**Your assignment**
Every line in the data below that includes "RAOB" belongs in the answer, copied as it stands.

**Given data**

== Segment start ==

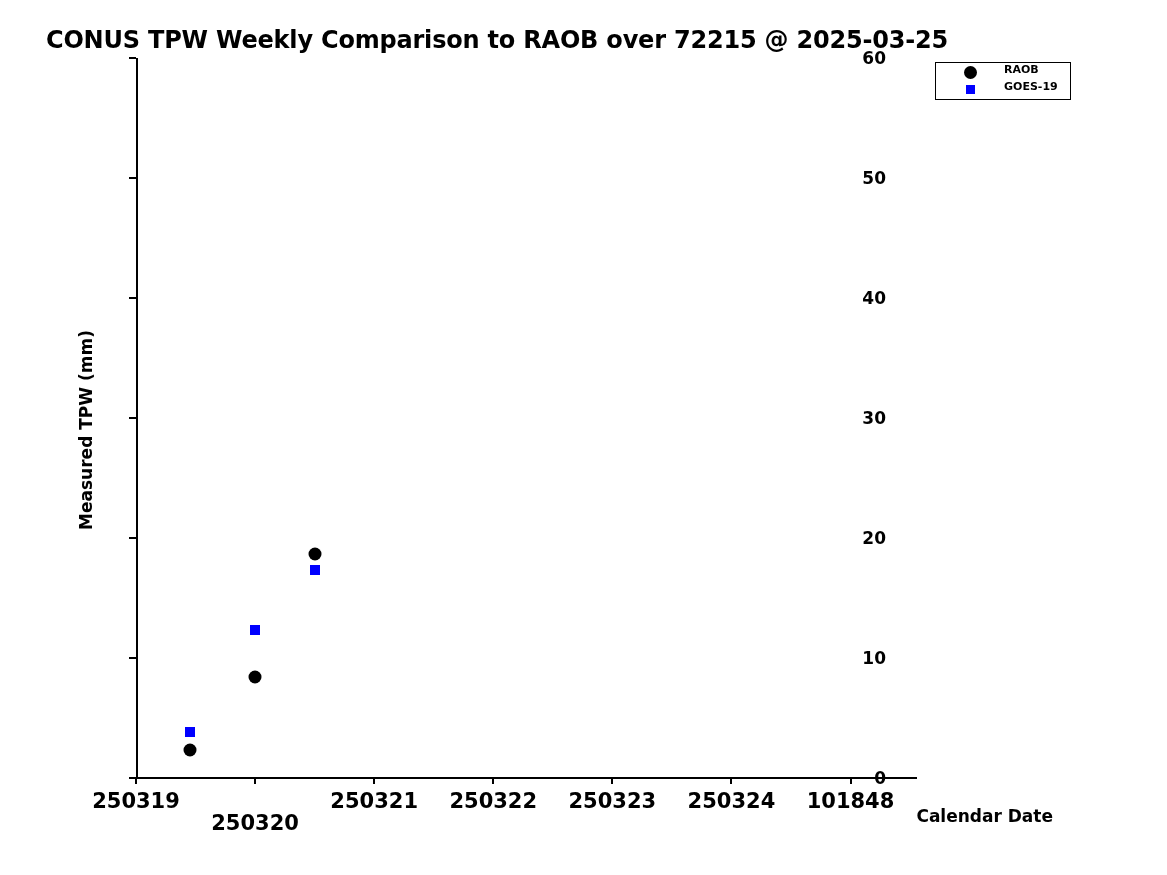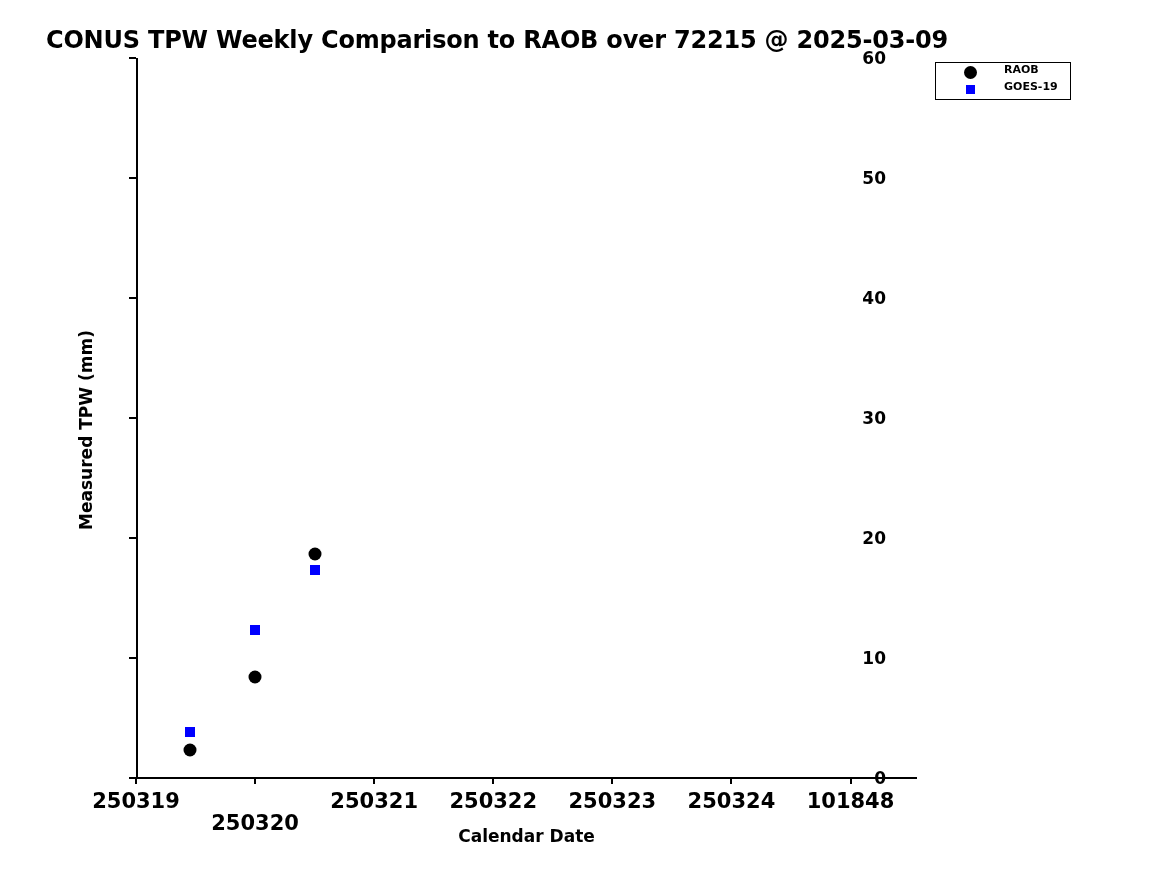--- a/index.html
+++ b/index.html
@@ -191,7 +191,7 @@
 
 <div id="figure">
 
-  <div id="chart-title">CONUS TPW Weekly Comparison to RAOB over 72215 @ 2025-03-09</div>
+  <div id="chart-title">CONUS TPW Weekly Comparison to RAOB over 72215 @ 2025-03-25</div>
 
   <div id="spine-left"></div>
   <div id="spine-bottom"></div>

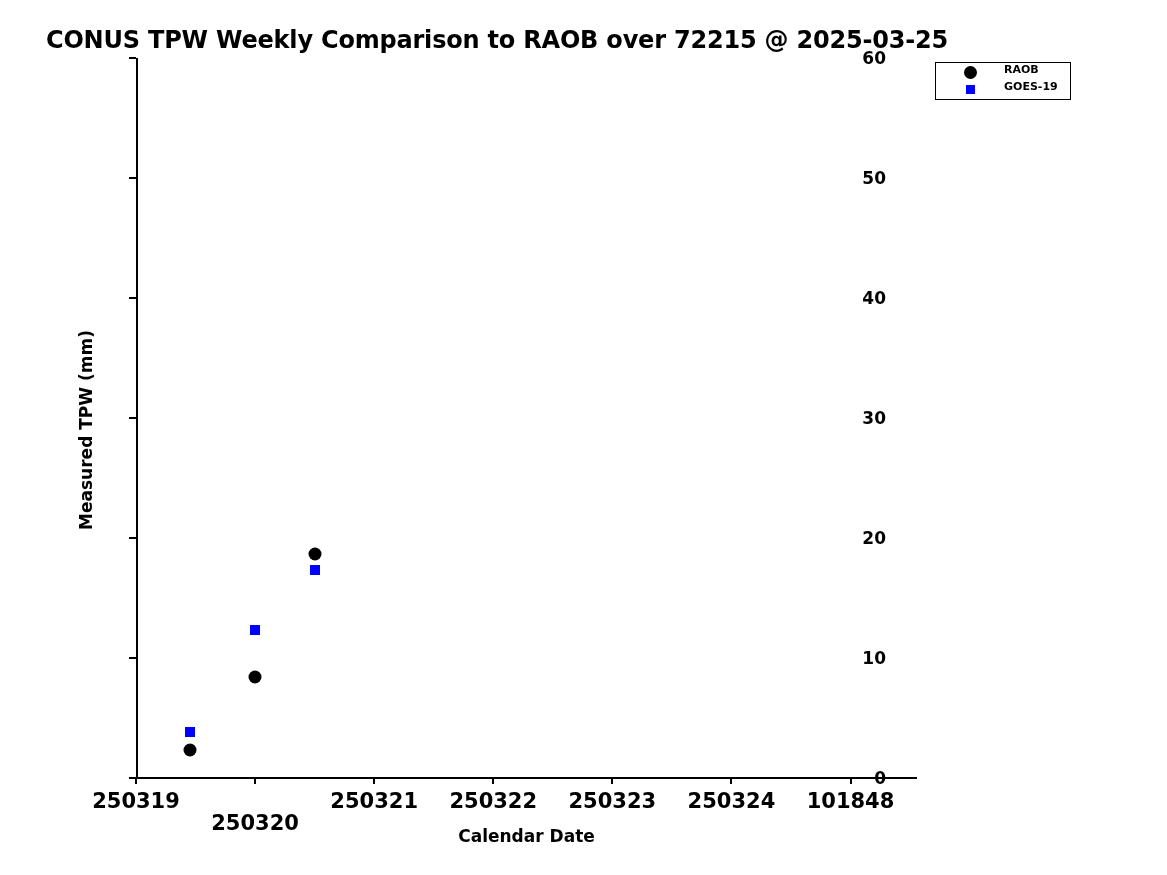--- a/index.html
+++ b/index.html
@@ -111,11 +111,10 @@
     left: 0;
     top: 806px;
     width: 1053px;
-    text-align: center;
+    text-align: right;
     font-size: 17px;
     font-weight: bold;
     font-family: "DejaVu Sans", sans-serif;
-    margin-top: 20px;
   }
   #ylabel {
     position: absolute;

== Segment end ==
== Segment start ==

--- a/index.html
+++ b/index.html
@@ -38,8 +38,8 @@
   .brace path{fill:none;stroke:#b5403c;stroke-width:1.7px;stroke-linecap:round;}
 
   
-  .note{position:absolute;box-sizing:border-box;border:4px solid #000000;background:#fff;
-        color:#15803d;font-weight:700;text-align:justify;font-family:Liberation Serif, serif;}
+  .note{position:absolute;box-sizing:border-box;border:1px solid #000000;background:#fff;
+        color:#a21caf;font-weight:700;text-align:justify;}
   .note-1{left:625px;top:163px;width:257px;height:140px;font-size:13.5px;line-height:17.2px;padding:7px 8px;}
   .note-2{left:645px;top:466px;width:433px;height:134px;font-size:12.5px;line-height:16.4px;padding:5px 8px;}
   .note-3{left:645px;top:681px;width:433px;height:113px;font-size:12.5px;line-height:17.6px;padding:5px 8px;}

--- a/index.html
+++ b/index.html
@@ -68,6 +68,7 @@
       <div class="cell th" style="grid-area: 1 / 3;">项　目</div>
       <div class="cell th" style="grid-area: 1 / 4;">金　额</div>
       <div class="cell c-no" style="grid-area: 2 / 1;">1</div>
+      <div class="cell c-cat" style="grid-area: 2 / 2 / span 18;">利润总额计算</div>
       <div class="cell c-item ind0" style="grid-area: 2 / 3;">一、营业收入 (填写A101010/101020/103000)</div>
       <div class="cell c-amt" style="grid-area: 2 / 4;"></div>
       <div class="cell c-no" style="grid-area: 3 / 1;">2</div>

== Segment end ==
== Segment start ==

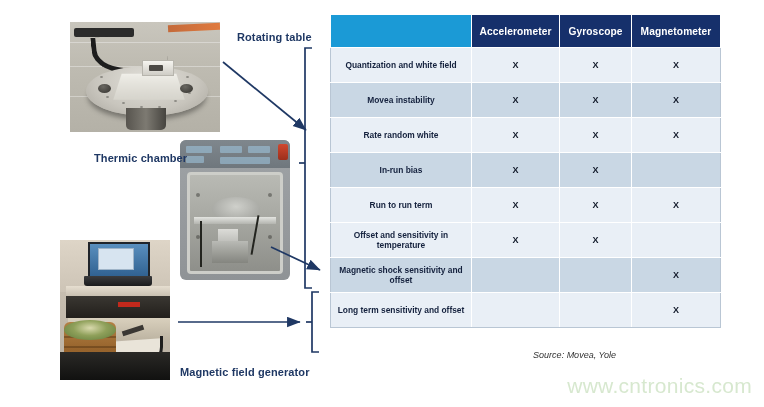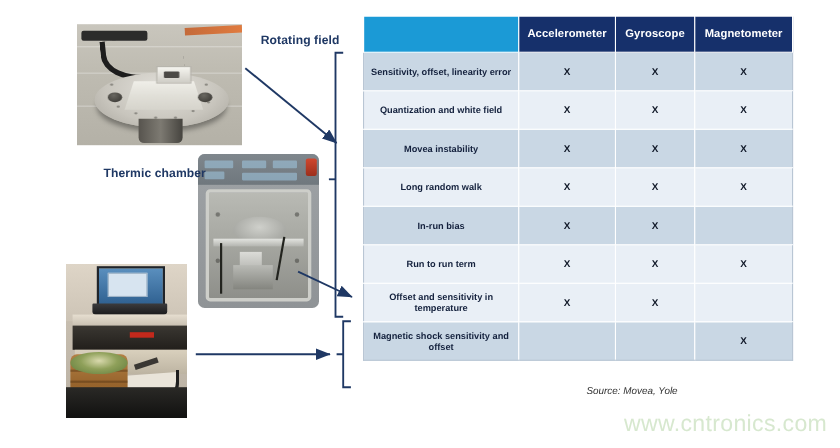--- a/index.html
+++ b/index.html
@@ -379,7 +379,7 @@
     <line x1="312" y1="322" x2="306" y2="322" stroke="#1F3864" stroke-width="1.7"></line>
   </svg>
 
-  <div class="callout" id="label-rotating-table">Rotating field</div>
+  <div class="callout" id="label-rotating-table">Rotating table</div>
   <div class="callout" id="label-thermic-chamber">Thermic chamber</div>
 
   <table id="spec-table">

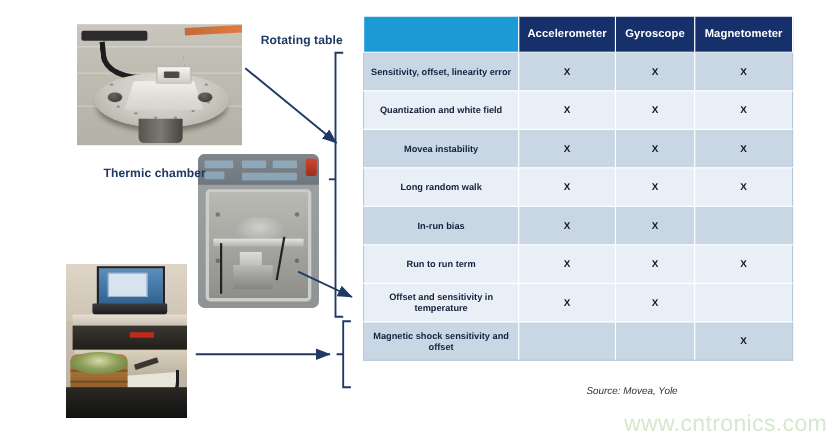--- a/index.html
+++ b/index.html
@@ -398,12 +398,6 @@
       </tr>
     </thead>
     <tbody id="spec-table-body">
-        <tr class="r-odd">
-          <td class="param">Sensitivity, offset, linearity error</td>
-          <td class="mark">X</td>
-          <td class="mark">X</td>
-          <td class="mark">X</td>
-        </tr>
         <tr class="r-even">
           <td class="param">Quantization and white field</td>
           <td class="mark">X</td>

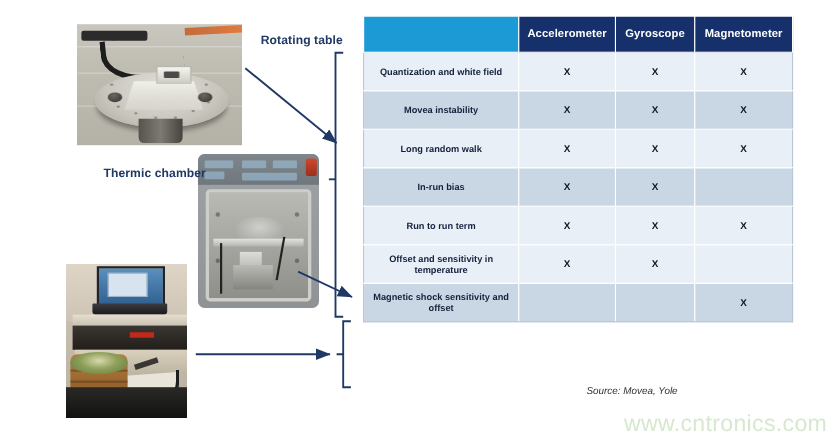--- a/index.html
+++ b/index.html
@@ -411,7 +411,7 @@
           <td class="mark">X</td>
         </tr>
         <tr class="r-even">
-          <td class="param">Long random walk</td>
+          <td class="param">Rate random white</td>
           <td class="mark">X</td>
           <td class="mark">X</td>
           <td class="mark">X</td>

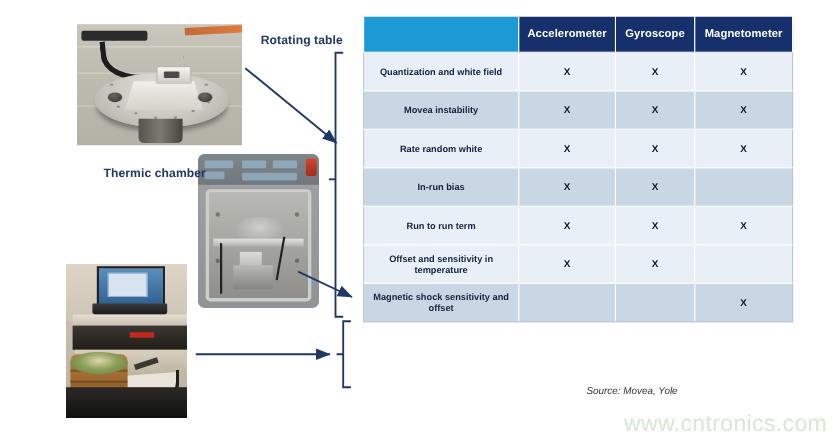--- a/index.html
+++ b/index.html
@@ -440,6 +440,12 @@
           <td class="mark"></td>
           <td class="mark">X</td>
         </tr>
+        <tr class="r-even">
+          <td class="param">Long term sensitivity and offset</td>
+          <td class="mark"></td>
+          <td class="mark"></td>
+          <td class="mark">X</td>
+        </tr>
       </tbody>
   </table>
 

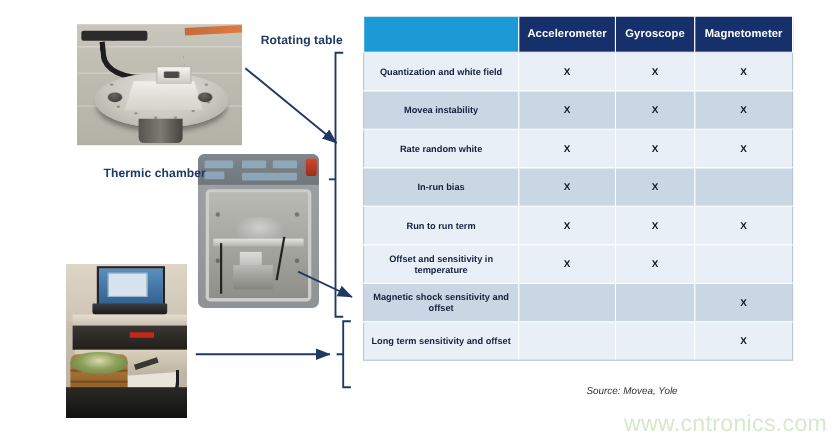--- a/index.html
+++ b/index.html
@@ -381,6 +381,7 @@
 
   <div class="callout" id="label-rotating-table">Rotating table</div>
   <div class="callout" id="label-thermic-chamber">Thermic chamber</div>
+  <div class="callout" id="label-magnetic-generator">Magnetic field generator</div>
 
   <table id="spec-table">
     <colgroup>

== Segment end ==

**Result below**
-  <div id="chart-title">CONUS TPW Weekly Comparison to RAOB over 72215 @ 2025-03-09</div>
+  <div id="chart-title">CONUS TPW Weekly Comparison to RAOB over 72215 @ 2025-03-25</div>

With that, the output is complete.